Capitalist doubts on free market reliability
By Gwynne Dyer
LONDON (JP): "Although I have made a fortune in the financial markets, I now fear that...the spread of market values into all areas of life is endangering our open and democratic society. The main enemy of the open society, I believe, is no longer the communist but the capitalist threat." (George Soros, Atlantic Monthly, February 1997).
I don't usually hang out with multi-billionaires, but back in 1989-'91 I used to run across George Soros quite a lot in his native Hungary and in various other corners of Eastern Europe and the former Soviet Union. He made sense then, and he makes sense now.
Back then the Communist empire was dying, and Soros stood out as a beacon of intelligence and integrity among all the Western carpet-baggers and snake-oil salesmen who came to feast off the corpse. They were flogging prefabricated ideologies for instant economic salvation to naive recent converts to capitalism; he was trying to help them lay the foundations for a truly open society.
When the world's attention turned elsewhere, Soros remained immersed in that thankless task (to the tune of around US$300 million in grants each year). But recently he came up for air, and realized that the same blind faith in the wisdom and benevolence of the free market was causing the same havoc elsewhere.
So Soros called up the Atlantic Monthly and wrote a scathing article called The Capitalist Threat. Thousands of other writers have already made the same analysis and issued the same warnings, but it's different when one of the world's richest men does it. Money does not talk; it shouts.
Soros is not questioning the usefulness of the free market as a mechanism for determining the price of things. Prices will fluctuate over time, of course, and that's exactly where he made his money: by guessing correctly which way the short-term fluctuations would go. Nevertheless, the market is a better way of determining prices, and more favorable to general economic growth than all the other systems that have been tried from time to time.
He just doesn't believe that the free market is able to determine the actual value of things -- let alone of people andideas. Which is so patently obvious that it shouldn't even need saying. Value is a moral concept, not an economic one.
All the old value systems, whether traditional religious ones or twentieth-century perversions like communism and fascism, are quite clear about this. Values are absolute, and they are derived from absolute beliefs about the nature of human beings and the universe, not from mere monetary considerations. But modernization has brought all these old value systems into question.
This is the point at which the true believers triumphantly declare that we must all return to the old moral absolutism. Soros is not saying that at all. He's simply saying that we must not be so ridiculous as to turn the free market itself into an absolutist value system instead.
As a young man, having briefly tasted both Nazi and communist oppression, Soros studied under British philosopher Karl Popper, whose main contribution to modern thought was his elaboration of the idea of an "open society". Open, that is, to doubt.
Popper demolished the claims of communism and fascism to scientific rigor, and pointed out that the only truly "scientific" ideology for a modern society to adopt was one of perpetual doubt.
As in science, new evidence may force us to change our theories at any time. "Openness", Popper said, is therefore the only appropriate ideology for a democratic society.

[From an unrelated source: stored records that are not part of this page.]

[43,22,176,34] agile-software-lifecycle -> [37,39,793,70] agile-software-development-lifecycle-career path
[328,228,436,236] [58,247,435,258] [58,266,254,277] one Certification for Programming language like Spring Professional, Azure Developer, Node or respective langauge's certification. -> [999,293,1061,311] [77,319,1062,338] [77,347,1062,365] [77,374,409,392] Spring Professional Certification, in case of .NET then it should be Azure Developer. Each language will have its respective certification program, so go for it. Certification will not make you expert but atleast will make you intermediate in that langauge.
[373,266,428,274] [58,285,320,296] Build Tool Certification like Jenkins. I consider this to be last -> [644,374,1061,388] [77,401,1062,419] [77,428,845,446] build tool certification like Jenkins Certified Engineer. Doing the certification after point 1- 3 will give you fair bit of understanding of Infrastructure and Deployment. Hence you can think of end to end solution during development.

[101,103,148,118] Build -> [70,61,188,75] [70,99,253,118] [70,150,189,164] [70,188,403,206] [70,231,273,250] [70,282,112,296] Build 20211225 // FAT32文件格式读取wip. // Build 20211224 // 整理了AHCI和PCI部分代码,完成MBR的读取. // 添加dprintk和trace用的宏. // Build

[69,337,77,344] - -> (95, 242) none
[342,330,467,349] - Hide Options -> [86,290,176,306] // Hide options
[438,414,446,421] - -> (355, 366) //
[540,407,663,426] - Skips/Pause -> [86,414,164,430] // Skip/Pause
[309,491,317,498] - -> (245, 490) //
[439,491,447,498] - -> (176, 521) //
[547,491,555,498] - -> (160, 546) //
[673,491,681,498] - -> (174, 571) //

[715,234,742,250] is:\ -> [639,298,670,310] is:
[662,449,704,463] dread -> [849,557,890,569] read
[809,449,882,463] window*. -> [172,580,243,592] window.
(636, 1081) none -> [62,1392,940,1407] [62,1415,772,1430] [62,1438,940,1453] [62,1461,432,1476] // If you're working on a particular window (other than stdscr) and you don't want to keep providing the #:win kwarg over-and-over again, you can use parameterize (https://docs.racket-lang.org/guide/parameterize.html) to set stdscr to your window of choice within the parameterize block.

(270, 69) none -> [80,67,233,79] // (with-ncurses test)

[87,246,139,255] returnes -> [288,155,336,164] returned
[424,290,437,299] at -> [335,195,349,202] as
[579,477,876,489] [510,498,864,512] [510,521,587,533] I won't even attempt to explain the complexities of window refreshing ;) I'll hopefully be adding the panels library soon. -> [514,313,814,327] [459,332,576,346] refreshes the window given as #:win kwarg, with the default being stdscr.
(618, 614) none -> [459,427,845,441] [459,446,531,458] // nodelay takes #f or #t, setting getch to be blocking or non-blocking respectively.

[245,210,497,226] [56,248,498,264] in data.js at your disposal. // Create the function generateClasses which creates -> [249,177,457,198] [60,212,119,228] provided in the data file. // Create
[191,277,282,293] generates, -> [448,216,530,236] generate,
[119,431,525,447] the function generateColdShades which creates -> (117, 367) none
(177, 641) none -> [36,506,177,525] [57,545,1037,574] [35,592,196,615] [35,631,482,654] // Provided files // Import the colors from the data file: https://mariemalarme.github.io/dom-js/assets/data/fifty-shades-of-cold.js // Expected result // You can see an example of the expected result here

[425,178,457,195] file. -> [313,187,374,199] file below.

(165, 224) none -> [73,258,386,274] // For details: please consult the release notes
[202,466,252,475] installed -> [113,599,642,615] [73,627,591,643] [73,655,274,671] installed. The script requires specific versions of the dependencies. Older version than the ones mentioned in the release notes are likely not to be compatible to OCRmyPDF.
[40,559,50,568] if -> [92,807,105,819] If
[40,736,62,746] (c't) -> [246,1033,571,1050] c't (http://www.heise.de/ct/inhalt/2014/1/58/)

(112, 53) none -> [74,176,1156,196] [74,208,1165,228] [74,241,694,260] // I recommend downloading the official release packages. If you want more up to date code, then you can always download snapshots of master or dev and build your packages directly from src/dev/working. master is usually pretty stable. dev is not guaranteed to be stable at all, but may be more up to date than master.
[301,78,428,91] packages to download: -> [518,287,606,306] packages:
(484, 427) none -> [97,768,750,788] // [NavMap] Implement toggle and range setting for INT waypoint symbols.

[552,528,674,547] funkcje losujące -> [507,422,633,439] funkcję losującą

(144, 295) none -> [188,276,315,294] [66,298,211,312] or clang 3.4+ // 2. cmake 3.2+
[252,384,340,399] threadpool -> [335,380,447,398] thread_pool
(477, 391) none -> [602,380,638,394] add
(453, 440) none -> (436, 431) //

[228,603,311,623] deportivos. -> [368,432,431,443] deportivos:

If it is a diverse society whose members are free to believe in various religions or in none at all, then an "open society" is also a pragmatic necessity. And indeed, that was already the reality of most democratic societies even in Popper's time.
Soros, like most of Popper's disciples, embraced this principle mainly as a defense against the aggressive moral absolutism of communism. But now, forty years later, with communism discredited and capitalism triumphant everywhere, he is having to use it as a defense against the aggressive pseudo-moral absolutism of laissez-faire capitalism.
Why is Soros having to mount a strong public attack on this antiquated doctrine now? Because in the apparent ideological vacuum after the collapse of communism, some of the snake-oil merchants began selling the free market as a nostrum for all our ills -- indeed, as a complete moral system in its own right. Much harm has flowed from this, and not just in Eastern Europe.
Fiscal discipline, including more or less balanced budgets, is not a fad. But the notion that a globalized free market demands the end of all domestic policies aimed at income redistribution and social justice is mere ideological cant. And with all due respect to Soros, he is a bit late on this one.
The tide is already turning against such silly, absolutist notions in most countries. We have to pay for choices that we make on moral grounds, but capitalism is only an economic system, not a political or moral system. And the 'open society' is not dead. It is, in fact, the dominant political system all around the world.